A major limitation of our study was that it was a retrospective cohort study that was conducted at a single centre with a limited sample size, a relatively short follow-up time and a relatively low progression rate. The lack of a mechanistic investigation leads to another weakness. Therefore, prospective cohort studies at multiple centres need to be further conducted. More studies are needed to examine the specific mechanisms of these phenomena. Additionally, we mainly investigated peripheral lymphocyte subsets instead of locally infiltrating lymphocytes in tumour tissue, principally because peripheral lymphocyte subset levels are easier to obtain. However, though the local immune environment may be partially reflected by systemic immune status, the relationship between locally infiltrating lymphocytes and peripheral lymphocytes warrants further corroboration. Moreover, important information such as post-surgical complications, pre-existing diabetes or pancreatitis, and the baseline nutritional conditions of patients were not included in our study, which may threaten the validity of our results.

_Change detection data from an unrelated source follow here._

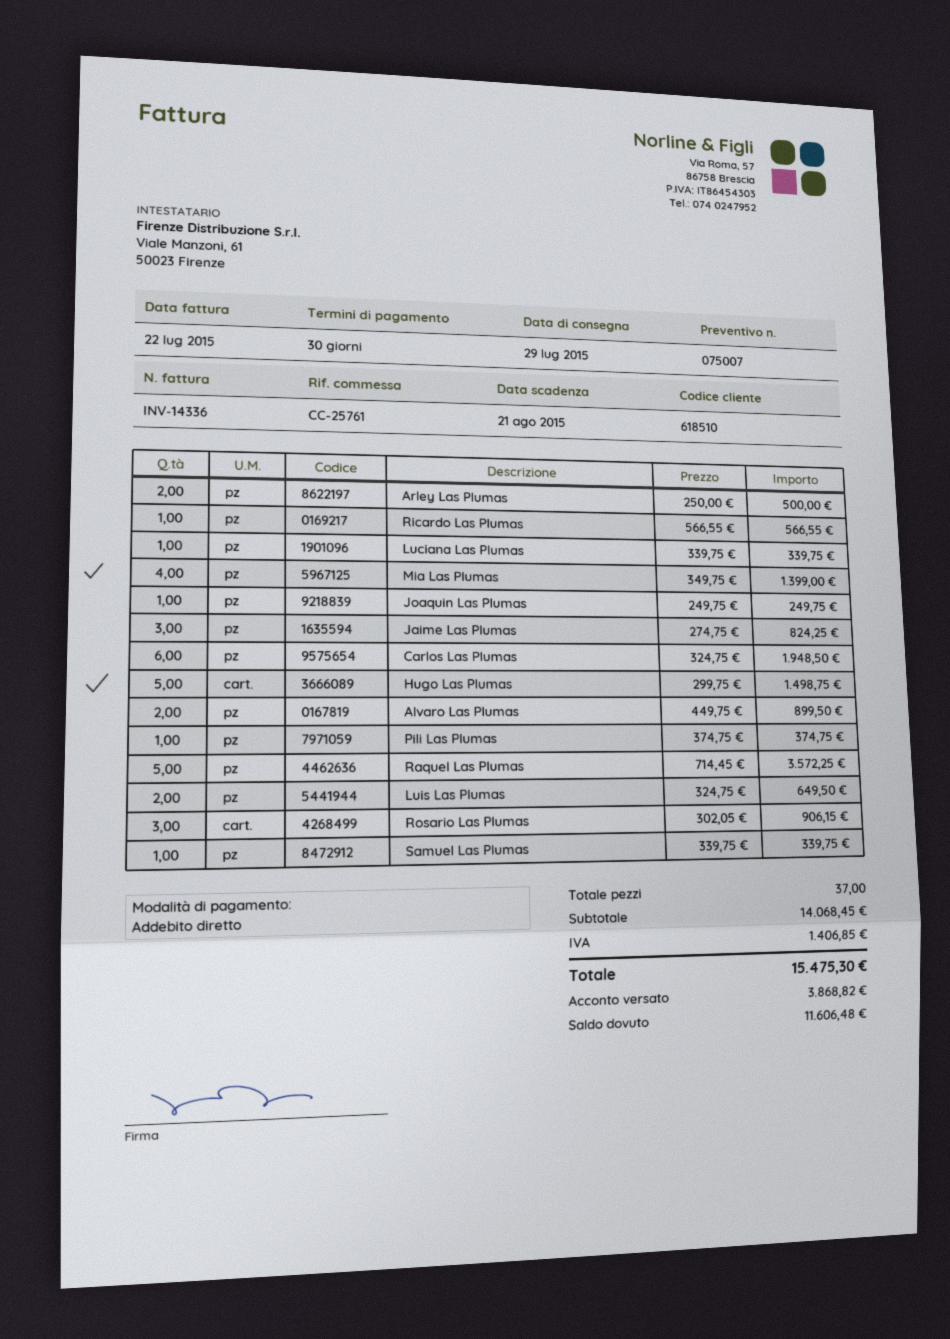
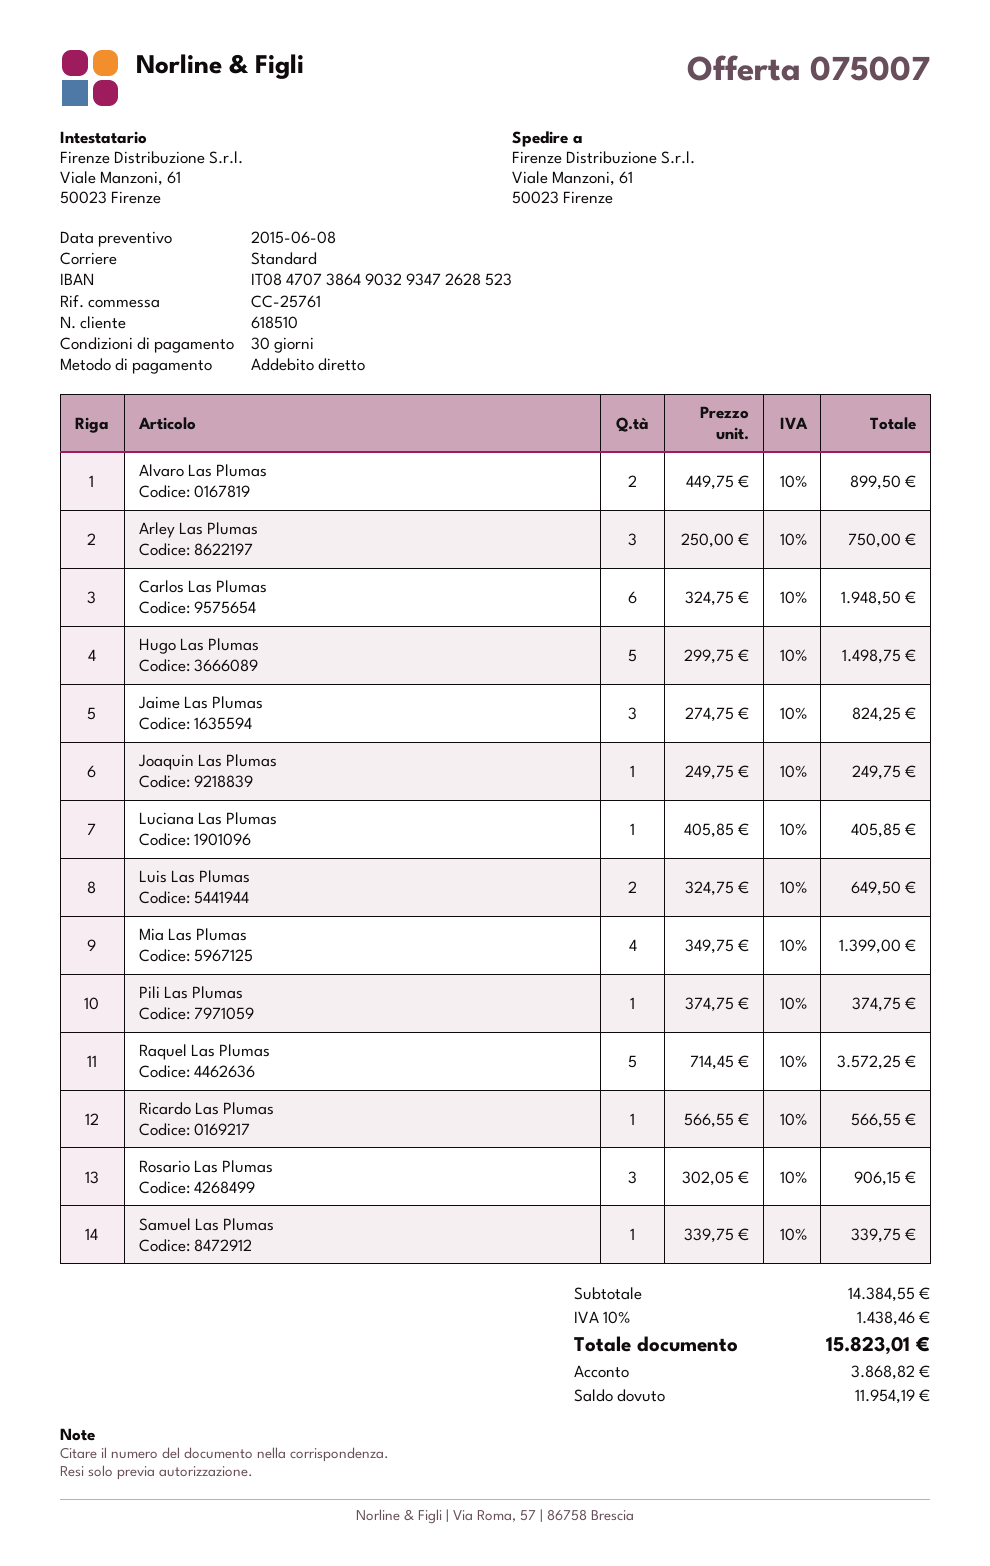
Arley Las Plumas: 2 x 250.00 = 500.00 -> 3 x 250.00 = 750.00
Luciana Las Plumas: 1 x 339.75 = 339.75 -> 1 x 405.85 = 405.85
subtotal: 14068.45 -> 14384.55
tax: 1406.85 -> 1438.46
total: 15475.30 -> 15823.01
balance: 11606.48 -> 11954.19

Prospective studies in larger cohorts with clear records of clinicopathological characteristics should be performed to validate our findings.

Conclusion

In conclusion, our study revealed that the distant metastasis of panNET patients is associated with lower numbers of peripheral total T cells and CD4+ T cells. A low baseline absolute count of peripheral B cells and a high baseline absolute count of peripheral NK cells are associated with a shorter PFS in panNET patients. These results indicated the prognostic significance of peripheral B cells and NK cells for the progression of panNETs, making B cells and NK cells promising clinical parameters for predicting the prognosis of panNET patients and potential targets for panNET treatment.